Mr Pravenjith KP from Paradigm Environmental Strategies (P) Ltd; Ms Soumya Chaturvedula and Dr. Monalisa Sen from ICLEI South Asia, Mr. Ali Mohammad Rezaie from International Centre for Climate Change and Development (ICCCAD) and Mr Dhawal Patil, Ecosan Foundation joined as an expert. The detailed peer learning report is attached as an annex.

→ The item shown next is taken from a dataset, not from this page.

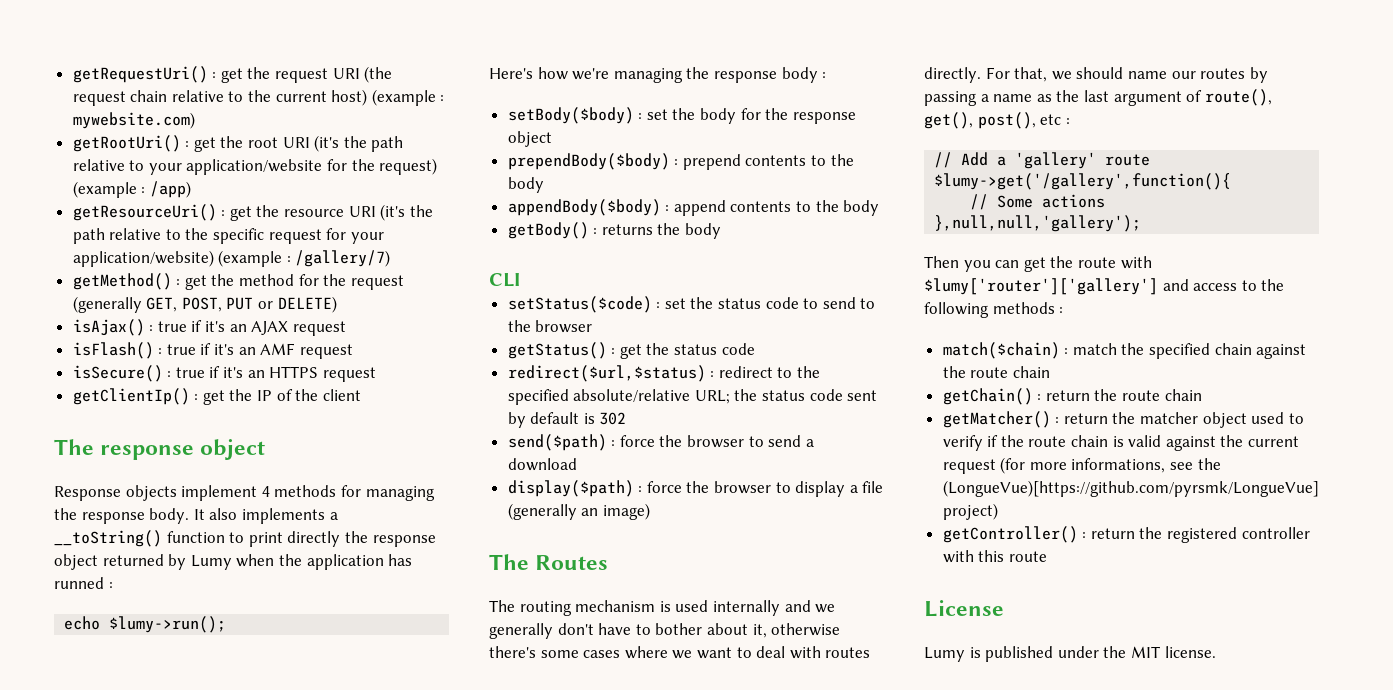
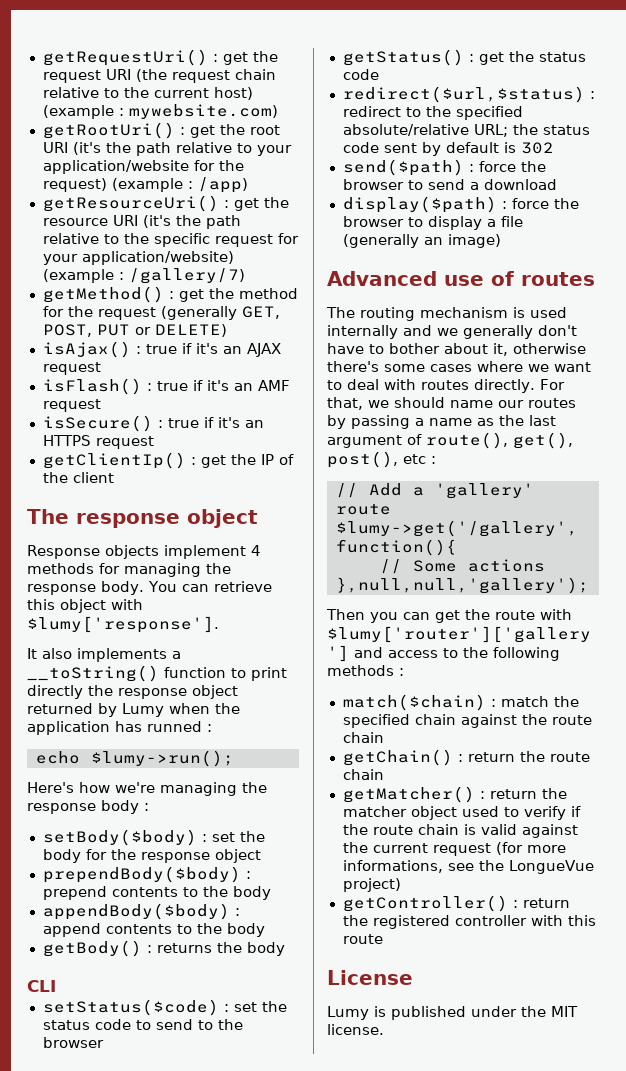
(190, 516) none -> [147,581,272,592] [27,599,143,613] [27,616,219,633] You can retrieve this object with $lumy['response']. //
[489,554,609,570] The Routes -> [327,271,595,286] Advanced use of routes
[942,480,1319,497] (LongueVue)[https://github.com/pyrsmk/LongueVue] -> [508,860,594,874] LongueVue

The sessions provided an excellent opportunity for cities to capitalise on a diverse knowledge base, highlight latest regional developments, and discuss good practices and identify key lessons. Dr D.P Singh, Project Coordinator, Shimla Municipal Corporation acknowledged the importance of such a platform and mentioned “this is a very good initiative by ICLEI South Asia to bring cities together to share-all cities have some or the other thing that can be picked-up and adapted”. Similarly, Mr. Vaseem Akhtar from Mandi reiterated the importance of cross-learning and said “Considering that Mandi in India and Waling from Nepal are both located in hilly terrains of Himalayas, initiatives undertaken by cities in Nepal like Waling Municipality on faecal sludge management seemed to be doable”. Mr. Upendra Khanal, Dhankuta Municipality from Nepal also mentioned that initiatives and learnings on solid waste management from Shimla Municipal Corporation were very useful in their context and would like to know more about it. Md. Shariful Islam, Chief Engineer, Rajshahi City Corporation found the session on Nature-based Solutions (NbS) very useful and interesting as the city is looking forward to improving its green landscapes and ecosystems. Also Dr. Tariq Bin Yousuf, Project Director, Urban Resilience Project, Dhaka, Bangladesh found the initiative useful and interesting.
It is envisaged that scaling the various successful initiatives through systematic knowledge exchange and learning among cities will bring substantial change across the region. Also, it will help to identify future necessary support for sustaining the momentum and cascading knowledge brokering opportunities.